07 February 2013

The Drugs (policies) Don't Work: Can Development Help?

This week IDS is hosting a workshop on Global (illicit) Drugs Policy and Development.

It is one of those areas that IDS loves doing research on: a key driver undermining development (especially in West Africa, parts of Latin America and South and Southeast Asia), one that most traditional development agencies ignore, and one that brings different disciplines to the table.

One small indicator of the lack of interaction is that a Google search under "illicit drug and international development" yields no results.

We know drug use is bad for development: poor health (drug use is the fastest rising risk factor in the new global burden of disease estimates); conflict, violence, trafficking and other violations of rights to name a few.
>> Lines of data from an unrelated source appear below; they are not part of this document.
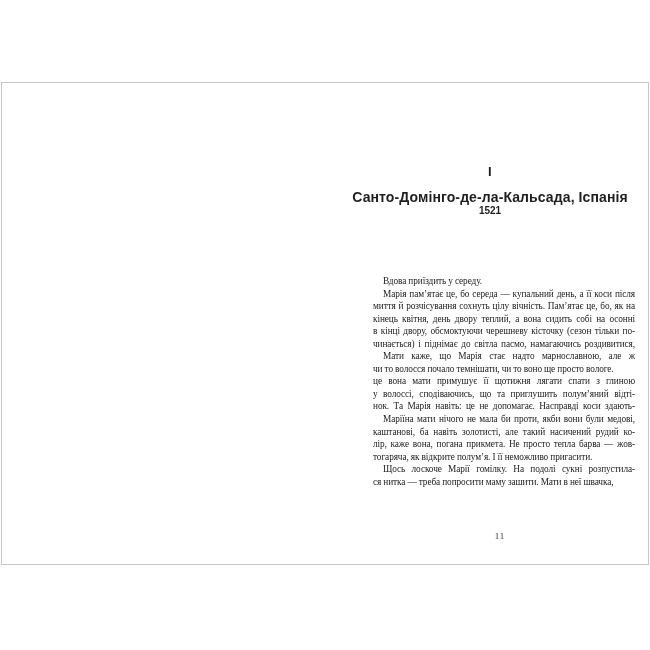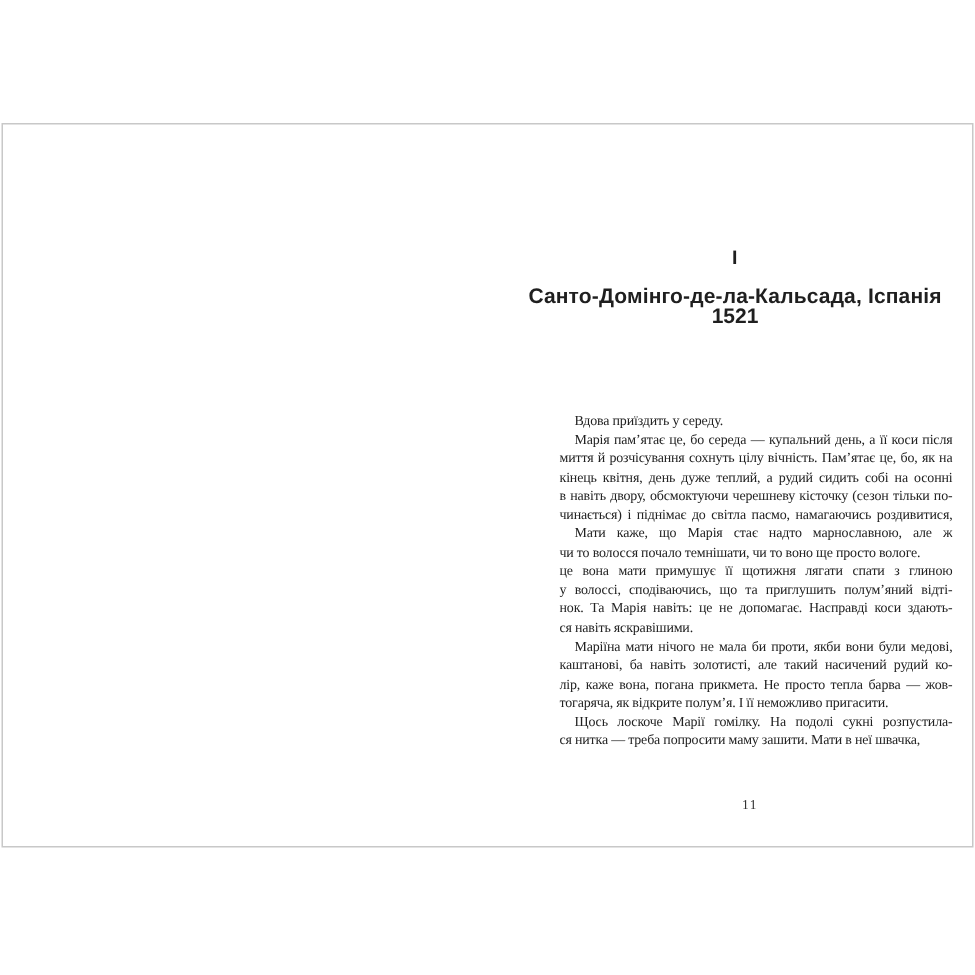"1521" .chapter-year { font-size: 14px -> 10px }
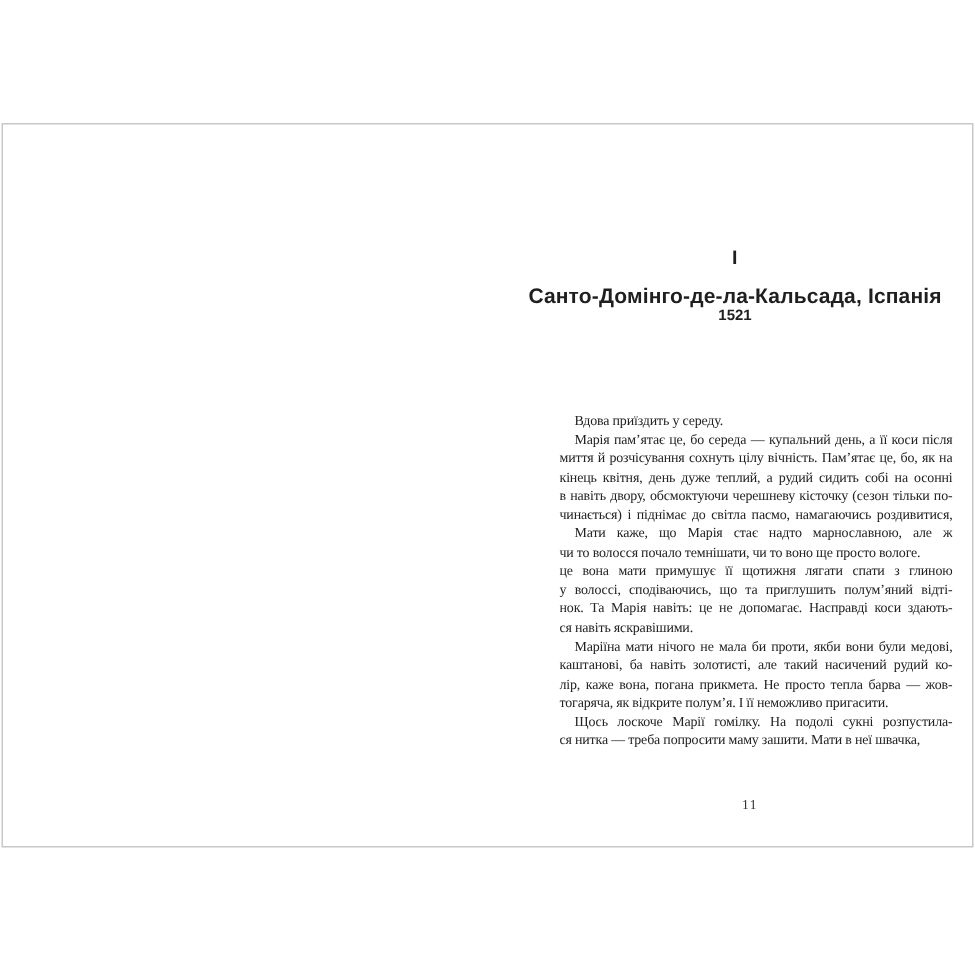"кінець квітня, день дуже теплий," div.line { text: дуже теплий, а рудий -> двору теплий, а вона }
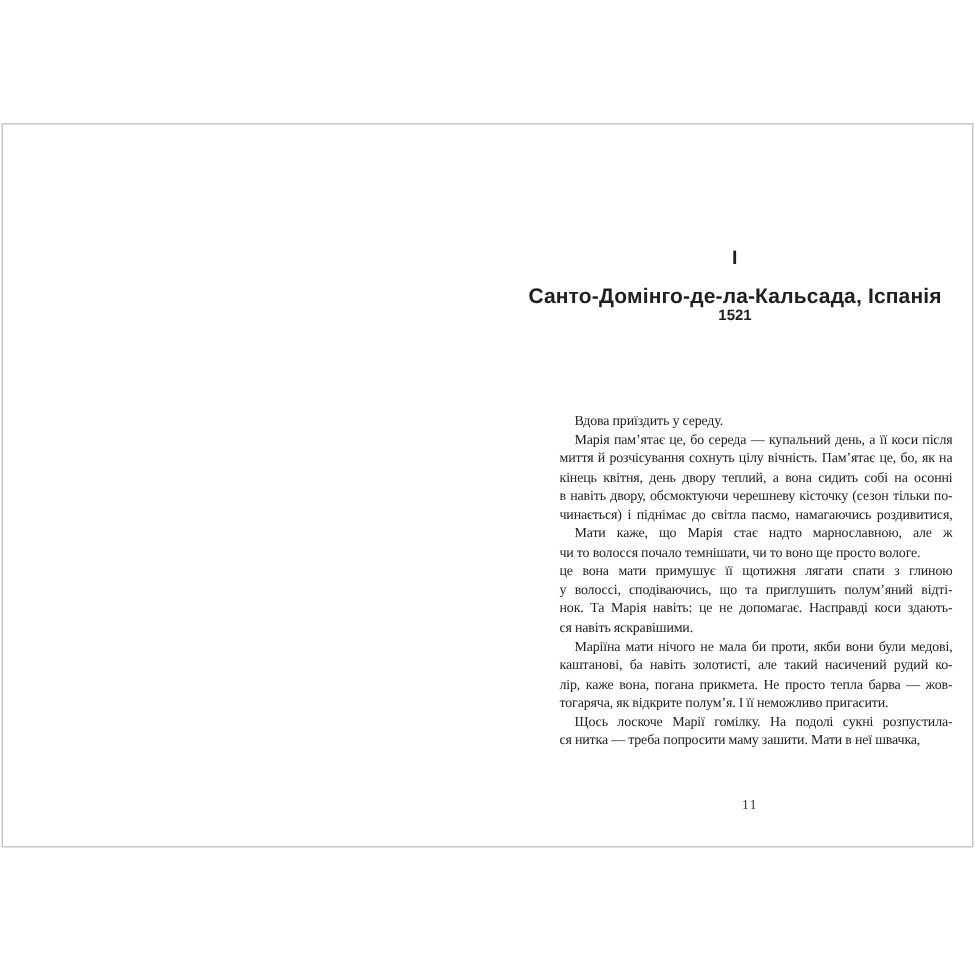"в навіть двору, обсмоктуючи черешневу" div.line { text: навіть -> кінці }
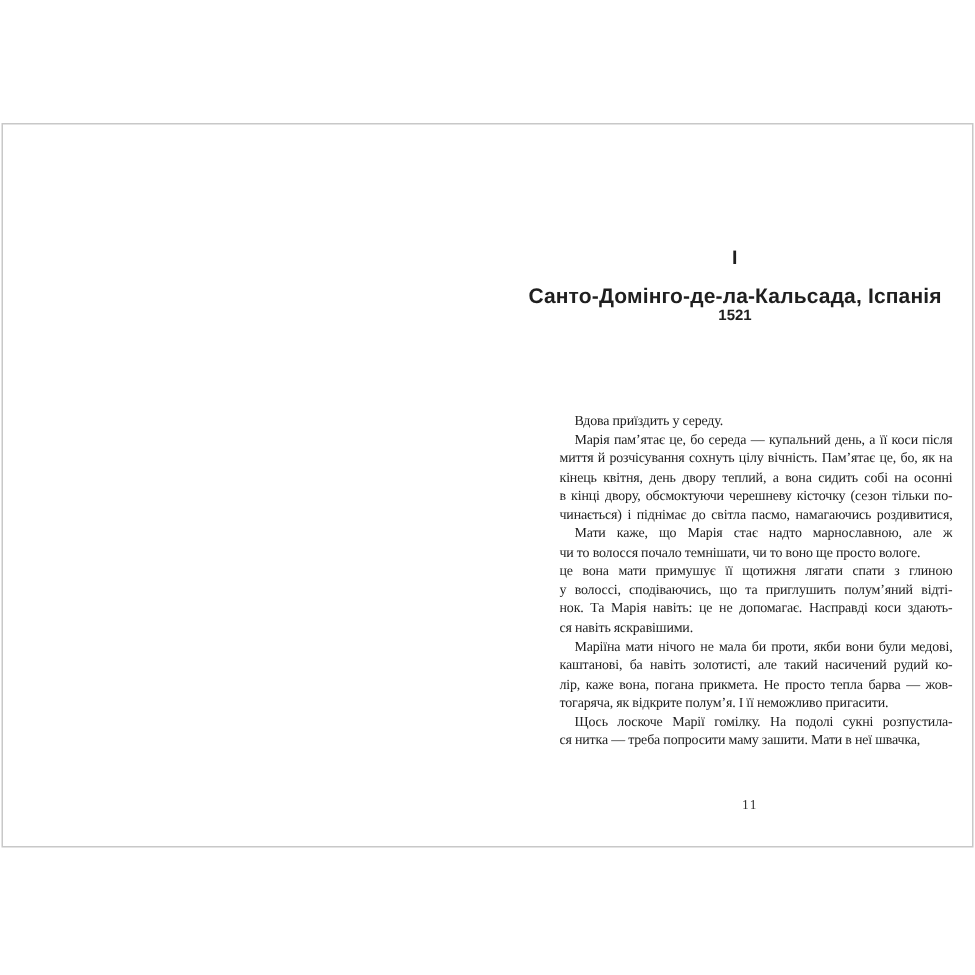"ся навіть яскравішими." div.line { html: <div>ся навіть яскравішими.</div> -> none }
But it turns out that attempts to control the supply of and demand for illicit drugs are also very bad for development, violating rights, generating conflict and many other unintended consequences. This is because these efforts are policing/security/punishment led on the demand side and on the supply side are about destruction of crops and external ideas about generating alternative livelihoods which have lots of unintended impacts. There is a nice summary of the state of the field here.

Can a better balance between a development and a security perspective help? I would think development has a lot to offer.

  • On incentives, the work on horizontal inequalities (the work pioneered by Frances Stewart on inequalities across identity based groups) gives us insights into greed and grievance; and work linking bad governance in the rich countries (around arms control and illicit financial flows) with bad governance in the south should have some broader lessons for drug policy
  • On context, the development community's work on (a) locating de facto authority in ungoverned spaces, (b) promoting voices from the margins and (c) realising rights in difficult contexts can surely help.
  • On policies, our work on the following should have lessons that read across:  (a) health systems and social protection-how they can work better for those at the margins of society and (b) infrastructure--how to make groups less remote spatially and (c) gender based violence--how to change community norms as to what is acceptable via social movements.

There is not much research in this area, but two things seem clear to people who work in this area: (1) the current illicit drug policies are not working well for development and (2) the drug policy and development communities do not get enough opportunities to work together.

My IDS colleague Markus Schultze-Kraft deserves a lot of credit for attempting to bridge these two worlds and the Open Society Foundations should also be recognised as being a leader in this rather unfashionable but critical field.